Caroline Sara Dubois (born 11 January 2001) is a British professional boxer. She has been Youth Olympic champion, World Youth champion and four-times European Youth champion. She is the younger sister of heavyweight world champion of boxing, Daniel Dubois.

Early life
Dubois is one of eleven children. She was raised in a single-parent family by her father, a native of Grenada.

Amateur career
Dubois started boxing at the age of nine. While there were all-girl amateur boxing clubs in her city, her father wanted her to practice at a top-flight club where her older brother Daniel had trained. For her first few months at Repton Amateur Boxing Club, Dubois pretended to be a boy named Colin.

At the 2017 European Junior Championships, Dubois beat Nune Asatrian by unanimous points decision in the final to take the title. The following year, she had a win at the English National Youth Championships (60 kg), with a unanimous points decision against Ellis Hopkins.

She became England's first World Youth Champion by recording a win over Asatrian by unanimous points decision in August 2018, having previously won in her semi-final by unanimous decision against Rebeca Santos. At the Girls' lightweight competition at the 2018 Summer Youth Olympics Dubois won the gold medal by beating Porntip Buapa in the final.

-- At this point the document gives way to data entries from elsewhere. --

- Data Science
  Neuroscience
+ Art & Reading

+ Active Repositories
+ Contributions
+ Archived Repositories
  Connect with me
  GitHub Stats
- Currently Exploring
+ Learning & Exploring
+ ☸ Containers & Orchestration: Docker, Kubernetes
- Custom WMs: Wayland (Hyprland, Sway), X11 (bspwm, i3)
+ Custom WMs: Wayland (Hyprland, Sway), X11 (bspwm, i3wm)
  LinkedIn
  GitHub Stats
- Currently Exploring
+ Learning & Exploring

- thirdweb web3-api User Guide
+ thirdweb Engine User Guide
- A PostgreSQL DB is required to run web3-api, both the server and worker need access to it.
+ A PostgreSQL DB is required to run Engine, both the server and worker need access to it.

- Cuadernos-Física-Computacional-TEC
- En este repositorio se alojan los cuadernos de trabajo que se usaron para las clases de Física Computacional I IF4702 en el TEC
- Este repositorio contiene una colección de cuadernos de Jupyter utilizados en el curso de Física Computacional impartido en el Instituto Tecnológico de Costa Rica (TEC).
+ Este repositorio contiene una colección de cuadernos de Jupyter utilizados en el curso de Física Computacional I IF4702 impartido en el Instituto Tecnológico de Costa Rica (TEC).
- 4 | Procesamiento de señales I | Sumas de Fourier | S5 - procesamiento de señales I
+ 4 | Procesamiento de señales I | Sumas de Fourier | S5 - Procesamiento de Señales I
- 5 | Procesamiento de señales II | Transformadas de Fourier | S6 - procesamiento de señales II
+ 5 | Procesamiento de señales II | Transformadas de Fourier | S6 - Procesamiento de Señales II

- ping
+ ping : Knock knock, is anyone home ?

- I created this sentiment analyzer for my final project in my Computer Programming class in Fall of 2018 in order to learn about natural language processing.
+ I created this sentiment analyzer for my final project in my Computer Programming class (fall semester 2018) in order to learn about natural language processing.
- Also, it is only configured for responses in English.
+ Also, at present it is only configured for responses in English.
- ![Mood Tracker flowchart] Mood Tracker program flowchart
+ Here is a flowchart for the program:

The 2019 European Youth Championships in 2019 saw Dubois achieve a unanimous points win over Amina Abramova in their semi-final, before winning the title with a split decision against Asatrian in the final. Her next fight was the final of the England Boxing National Youth Championships, which she won by unanimous decision against Wenessa Orczwk. As of February 2020, Dubois was unbeaten, and expressed an ambition to turn professional.

Dubois won the SportsAid One-to-Watch award for 2018, having been chosen from around 1,000 candidates across 60 sports nominated by their sport's governing bodies. She had previously been on the shortlist of ten for the 2017 award. and was named BBC Young Sports Personality of the Year in 2019.

She qualified for the 2020 Summer Olympics at the 2020 European Boxing Olympic Qualification Tournament, where she took the silver medal after losing to Kellie Harrington on a split decision in the final. At the time of turning pro, Dubois had an amateur record of 37 wins and 3 losses.

Professional career
In February 2022, Dubois won her first professional bout against Vaida Masiokaite by a points decision.
In March 2022, Dubois had a first-round stoppage victory (49 seconds) over Martina Horgasz at Wembley Arena.
In December 2022 she beat her opponent, Rodriguez, by TKO at the 1st minute of the 1st round.

Achievements
2016 European junior champion (54 kg)
2017 European junior champion (60 kg)
2018 English National Youth Champion (60kg)
2018 European junior champion (60 kg)
2018 Youth Olympic Games champions (Girls' lightweight)
2018 World Women's Youth Champion (60 kg)
2019 English National Youth Champion (60kg)
2019 European Women's Youth Champion (60 kg)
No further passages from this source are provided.